I never learned how to forget, and there are things that I have never been able to do since I came home from there. It's 7 years later now, and still: I have never been able to watch television, for example, or most movies. I can't- not won't, but CAN'T- deal with entertaining narratives of traumas being done to people. I can't go into supermarkets without breaking into cold sweats. I can't and refuse to engage in political arguments with emotionally removed people who create abstractions of human lives. I cry, often, and (in this cultural context) inappropriately. I care too much, and uselessly, and turn my energies to community activism (where I hope and believe I can make a difference) rather than that brutal real activism where I saw the truth, saw my powerlessness in the face of it, and was completely broken by it.
So. And. The other thing that I might tell you, in a light-hearted voice maybe to distract you from what I am saying, is that I care a lot about community actions around consent, and boundaries, and trust, and power, and abuse, and assault. And I care about these things because (and I will mumble this bit) my girlfriend used to rape me and ha ha ha well I mean I don't usually put that word to it because hey she's a woman and I'm a strong person and these things don't really happen and- I will go on, and on, and meander and monologue, but what I mean is: I said no, and my saying no meant nothing, and I learned to hate myself, and my body, and sex, and sexual response, because what I wanted, what I said, all of my proud feminist training and all of my sex-positive experiences meant nothing because when I said no, she kept going, and there was nothing I could do about it.
And the doubt, and the fear, and the re-writing of memories, and the deciding not to speak out about it (for what I felt were my very valid reasons at the time). And the having physical and intimate boundaries that are 40 foot high, topped with razor-wire, and patrolled not only by dogs that shoot bees out of their mouths when they bark but also sharks that have lazer-beams strapped to their foreheads. And being all of these things while also being a 26 year old polyamorous kinky queer dyke who likes to dress skimpy and do (in this cultural context) incredibly adventurous things in public. And dealing with the disconnect between that public persona, and the expectations that people produce from reading me out there, who then encounter me sitting on top of those 40 foot high personal walls, among the razor-wire.
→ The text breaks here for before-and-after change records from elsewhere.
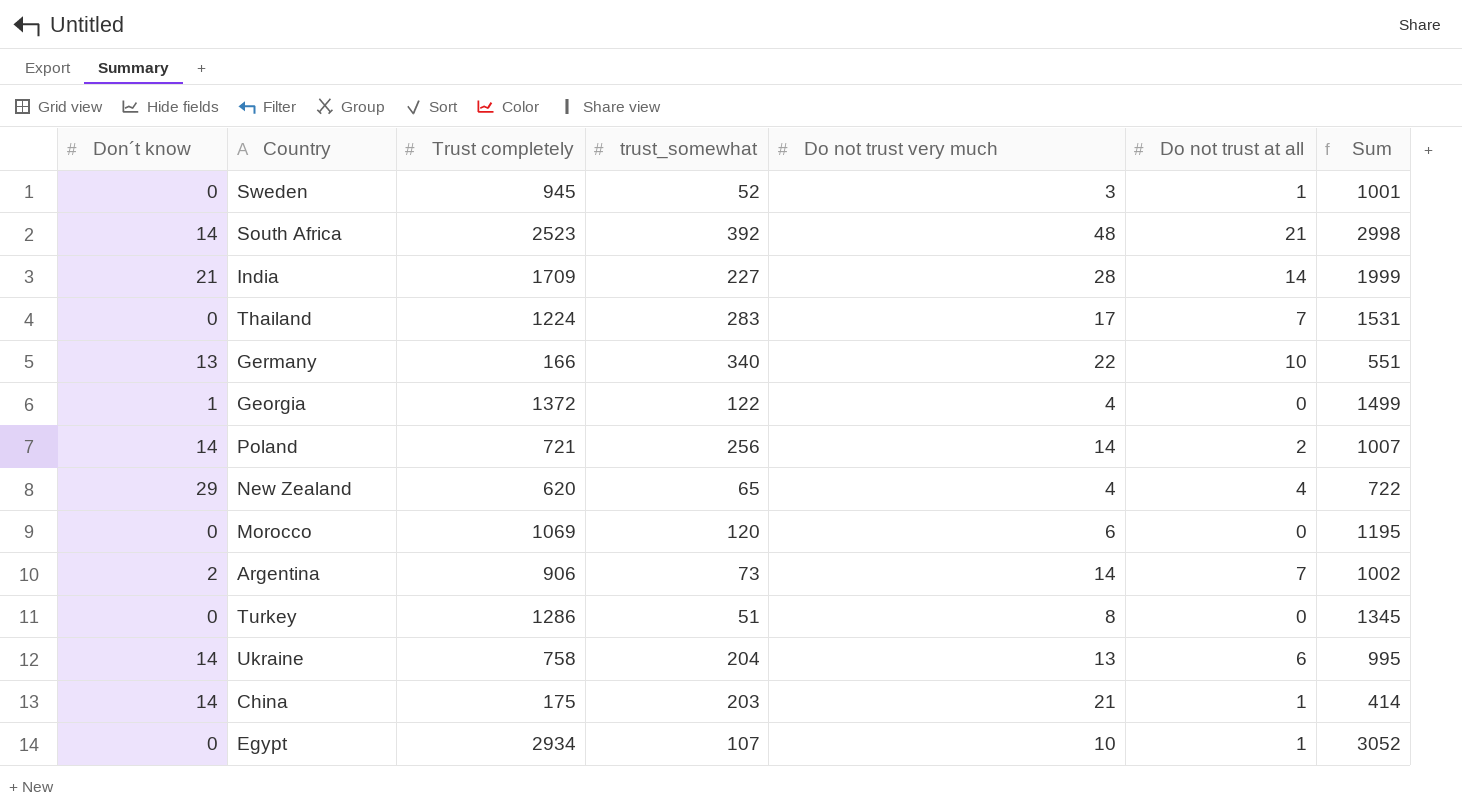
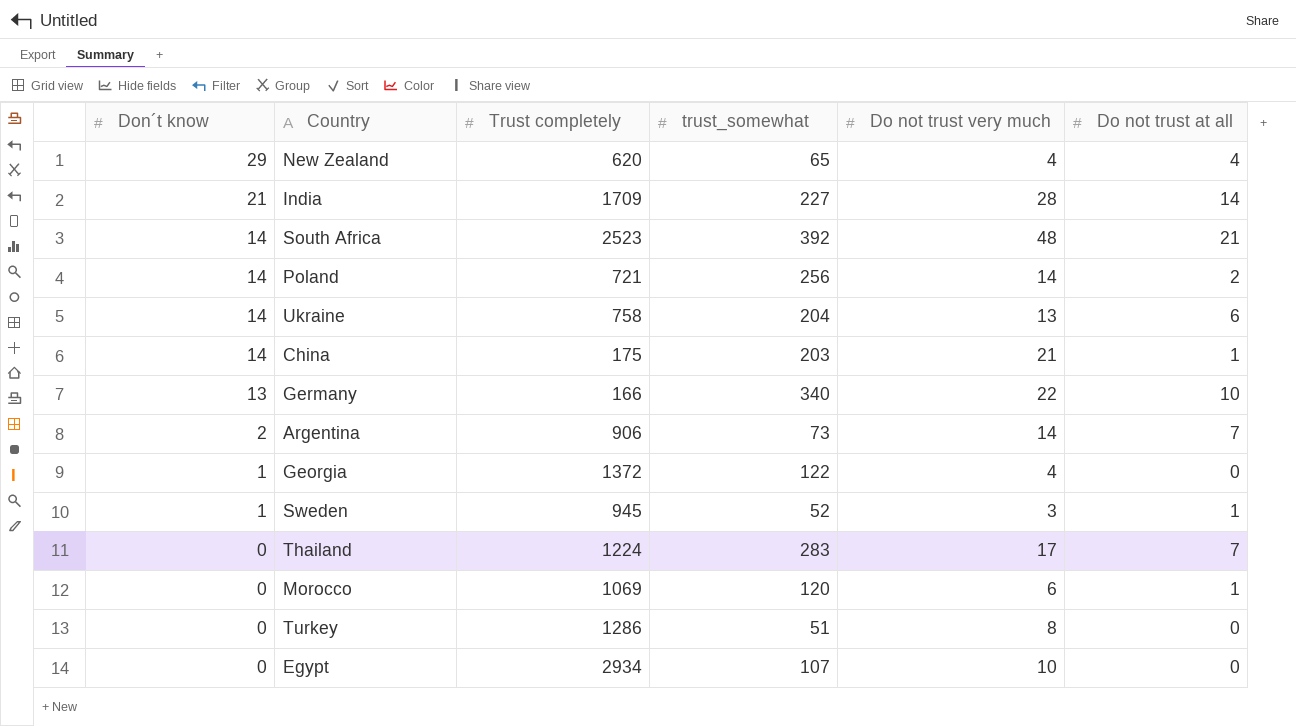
row order: none -> Don´t know descending
column Sum | formula: [Don´t know] + [Trust completely] + [trust_somewhat] + [Do not trust very much] + [Do not trust at all] -> none
Sweden | Don´t know: 0 -> 1
Morocco | Do not trust at all: 0 -> 1
Egypt | Do not trust at all: 1 -> 0

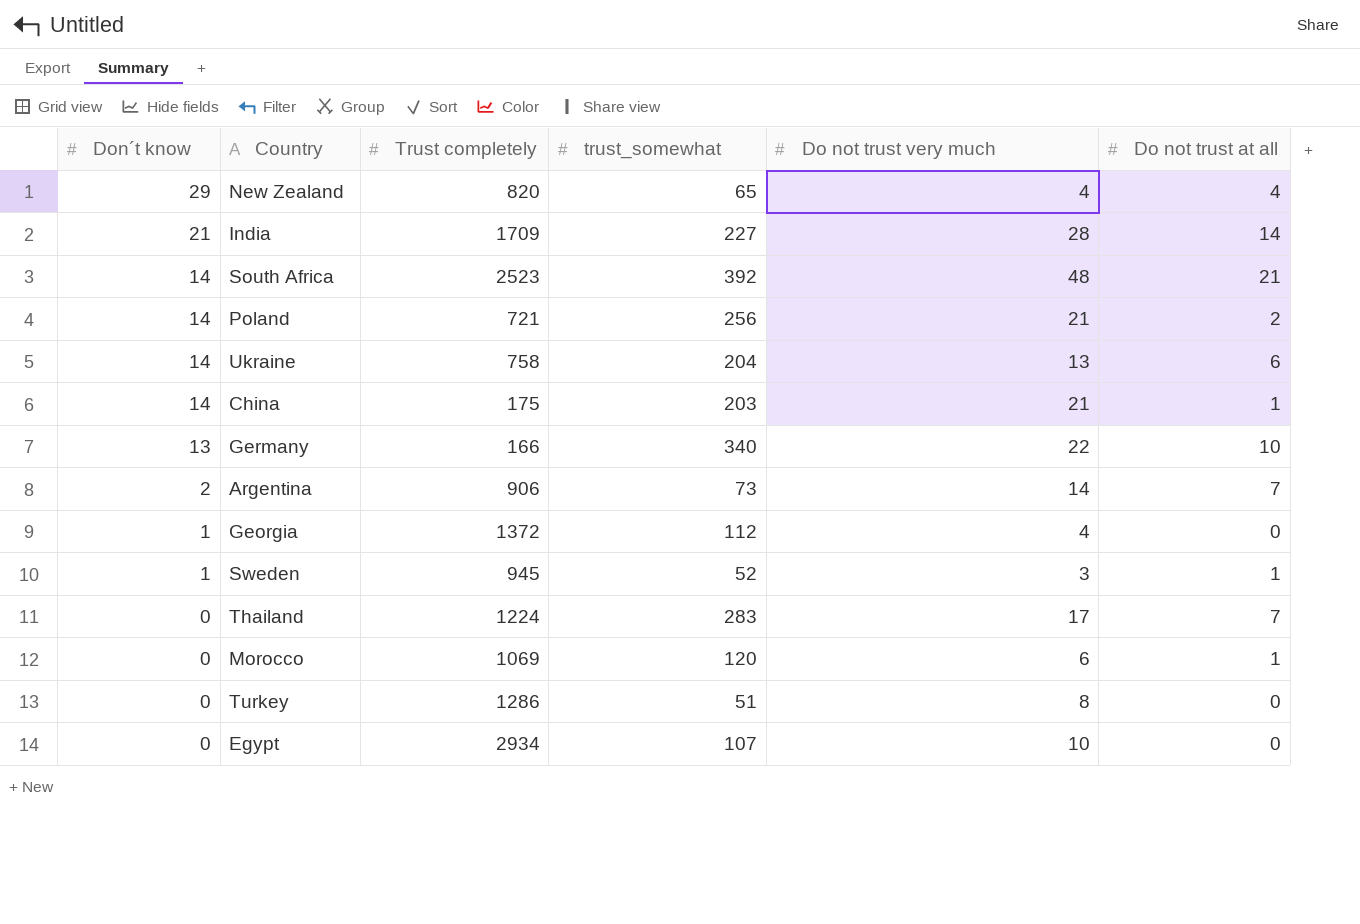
New Zealand | Trust completely: 620 -> 820
Poland | Do not trust very much: 14 -> 21
Georgia | trust_somewhat: 122 -> 112

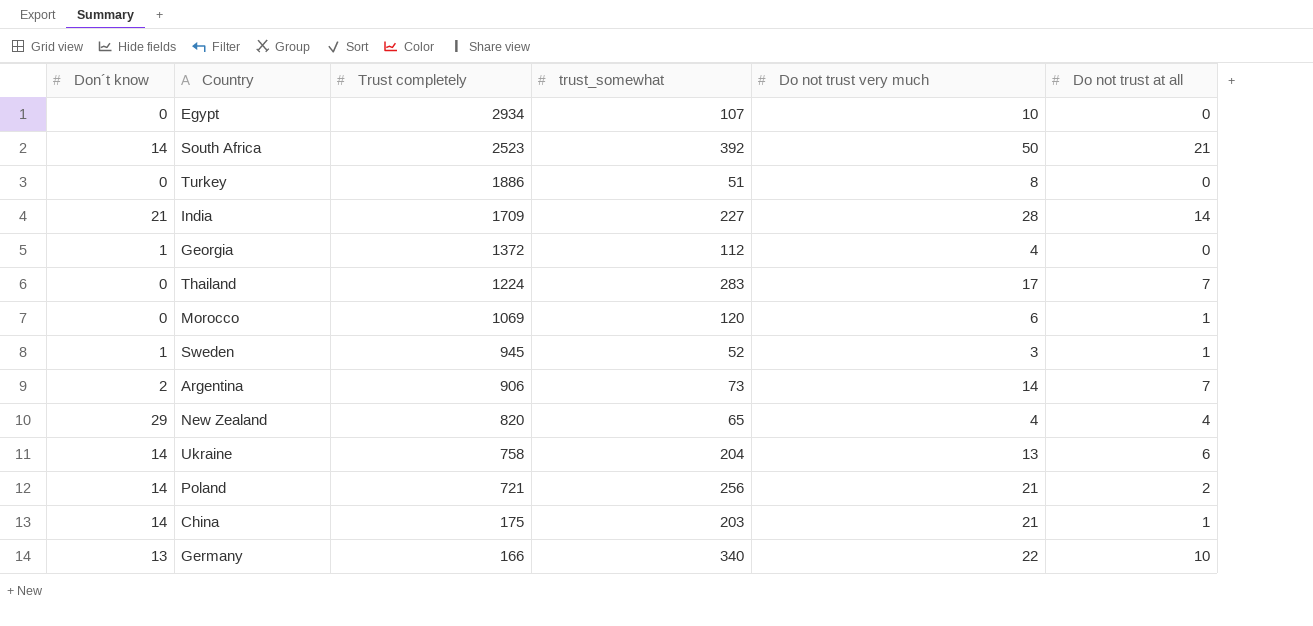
row order: Don´t know descending -> Trust completely descending
South Africa | Do not trust very much: 48 -> 50
Turkey | Trust completely: 1286 -> 1886

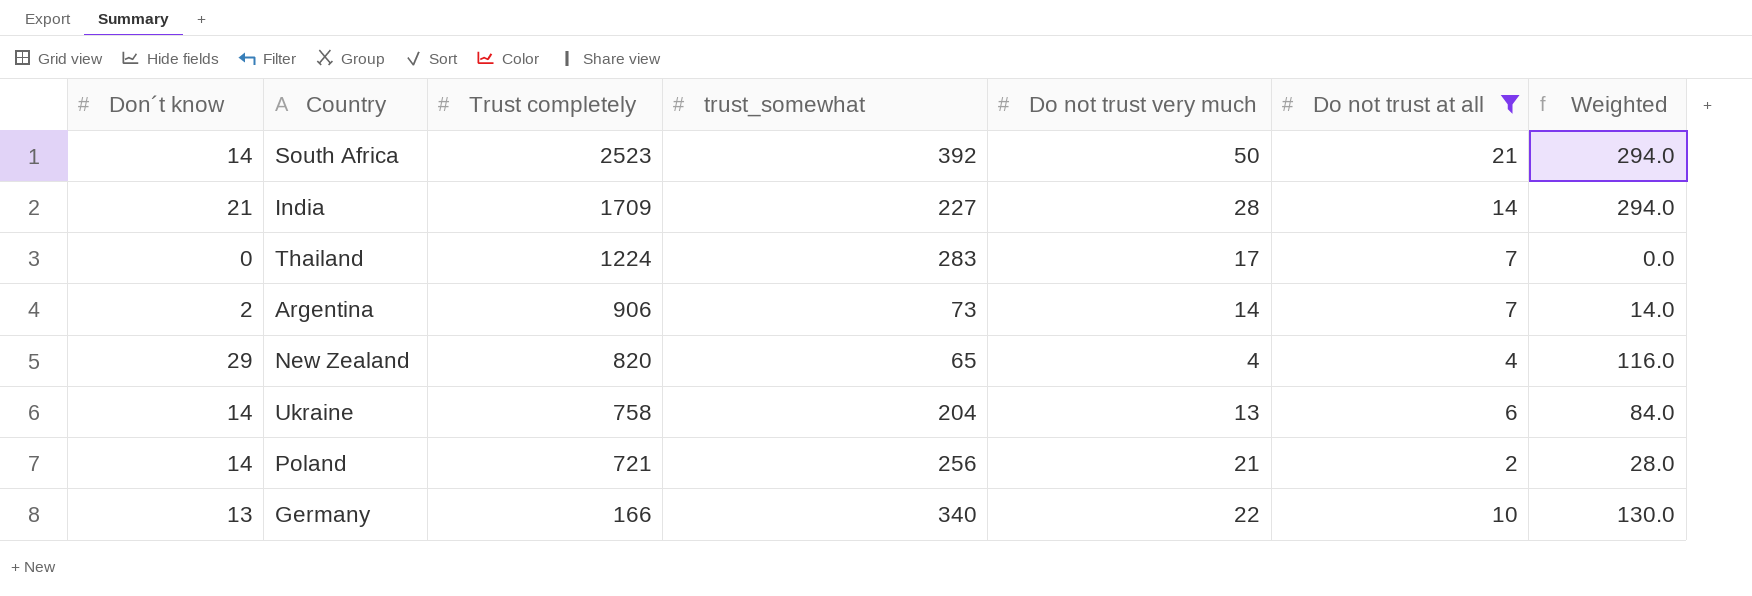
filter: none -> Do not trust at all >= 2
column Weighted | formula: none -> [Don´t know] * [Do not trust at all]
Thinking, you could not possibly ever want me enough to bother scaling these.
These aren't the only experiences that have formed me but they are the invisible ones, the ones that don't tend to be part of the grander or more casual narratives, the ones that, when they pop out, make people look at me differently and re-consider what they thought they knew. I'm an extrovert, and I thrive on being known and seen for what I am. Recently I have found myself declaring, more and more often, who and what I am. I am not so interested in simply claiming my "survivor" badge (although I do, and with pride). I care more about connecting with other people with similar experiences, with pooling our knowledge and beginning to understand what this shit means, all of it or little pieces of it.
I am coming to believe, a little bit, in the power of what communities are capable of doing when they're mobilised for the collective or individual good. I am becoming brave enough to pick up publications like the "World Without Sexual Assault" newspaper and wait til I get home before I start crying over it. I am learning that my personal response to trauma, which is (as it is for everyone) multifaceted but often winds up presenting as this proud and clear statement of my experiences: that this is useful for other people, and that it is, perhaps, worth my while to speak up.